Mathematical programs with switching constraints (MPSC) are a class of very important but numerically difficult optimization problems, which have many applications such as in the switching constrained optimal control, production planning, portfolio optimization, compressed sensing in signal processing and subset selection in regression. In this project, we will mainly study some theories and algorithms for the MPSC. The detailed research contents are listed as follows: .(1) Based on the enhanced Fritz John conditions, we will introduce some MPSC type constraint qualifications, and discuss the exact penalty properties about the MPSC type penalty function and l_1 penalty function for the MPSC under such constraint qualifications.
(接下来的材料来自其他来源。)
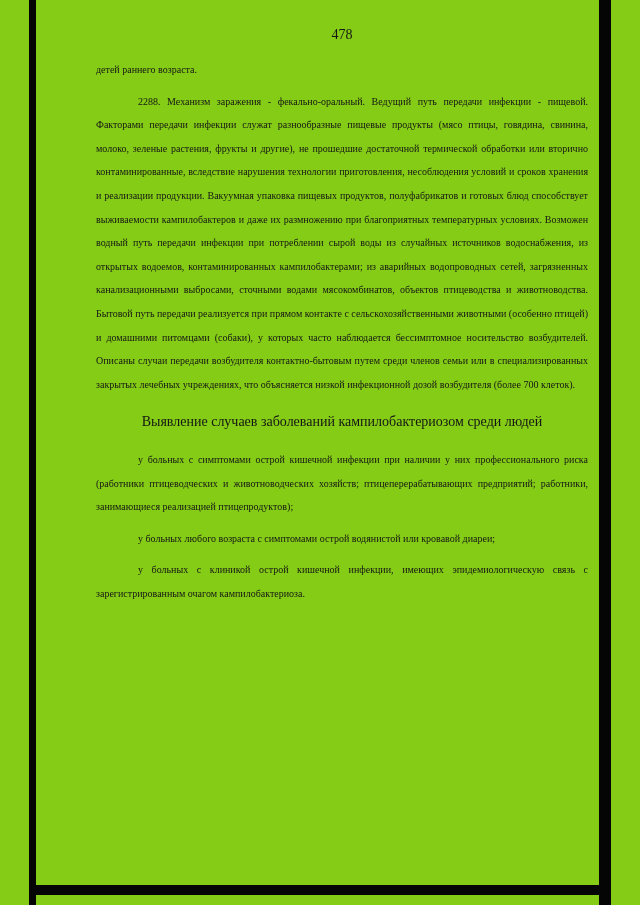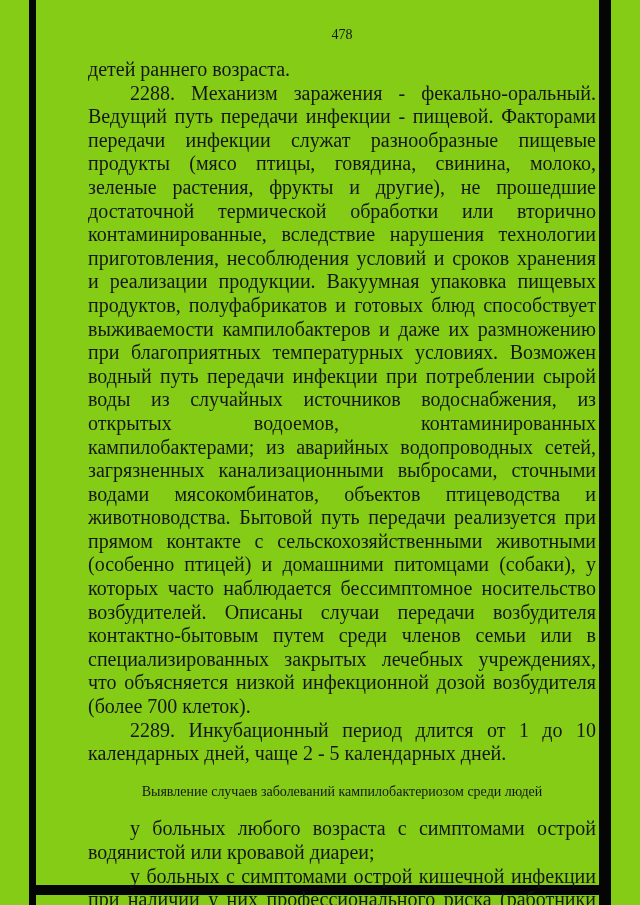"детей раннего возраста." .content p { font-size: 20px -> 10px; margin: 0 -> 8px }
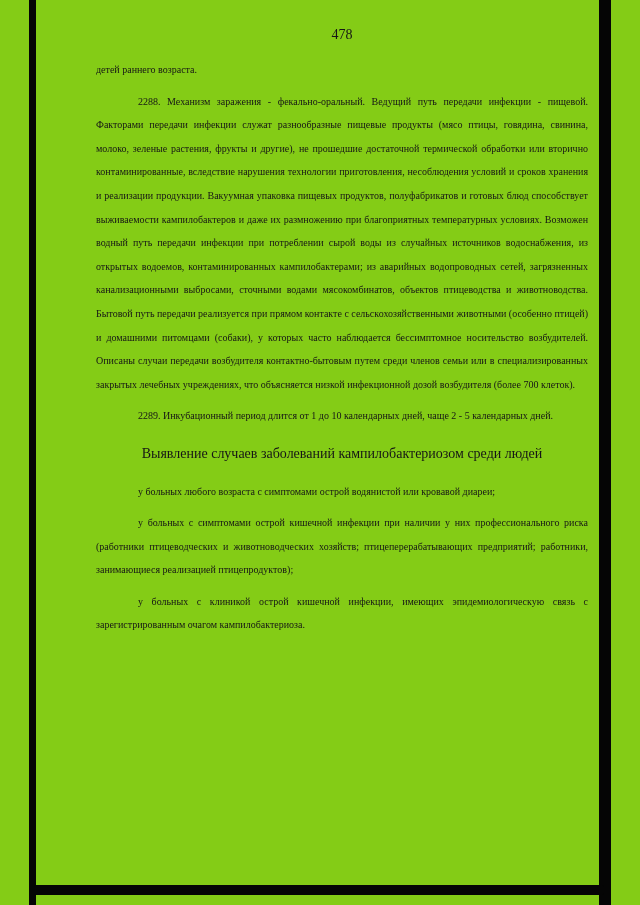"2289. Инкубационный период длится от" p.indent { html: <p>2289. Инкубационный период длится от 1 до 10 календарных дней, чаще 2 - 5 календарных дней.</p> -> none }
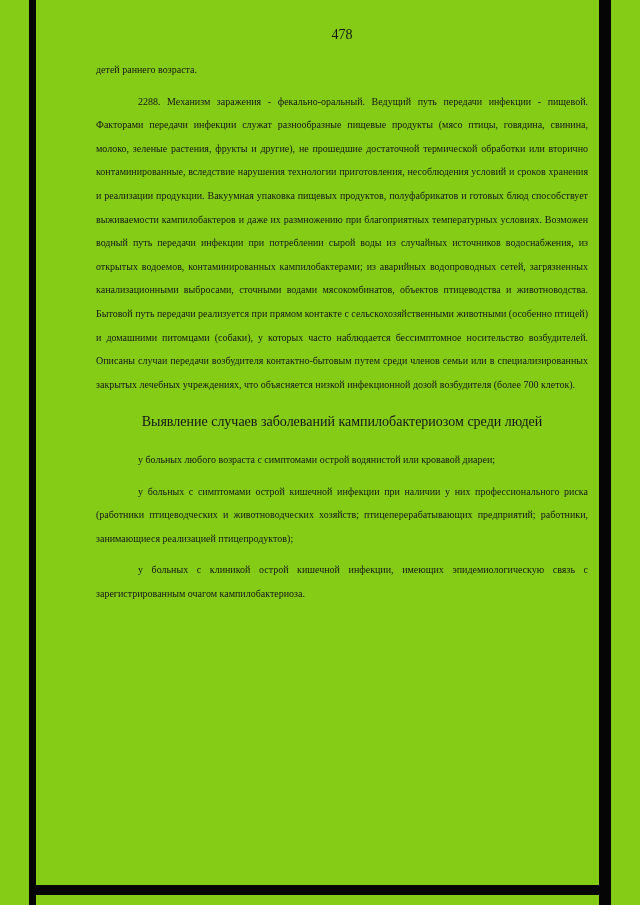"у больных любого возраста с" p.indent { order: before "у больных с симптомами острой" -> after "у больных с симптомами острой" }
We also will propose the augumented Lagrangian method to solve the MPSC, and discuss its convergent properties under such constraint qualifications. .(2) We will design some new relaxation methods for solving the MPSC and investigate their convergent properties under the weak constraint qualification. .(3) We will construct the SQP method to solve the MPSC, and establish its global convergence property based on the Q_M stationarity. . For the above methods, we will report some numerical results to show their efficiency.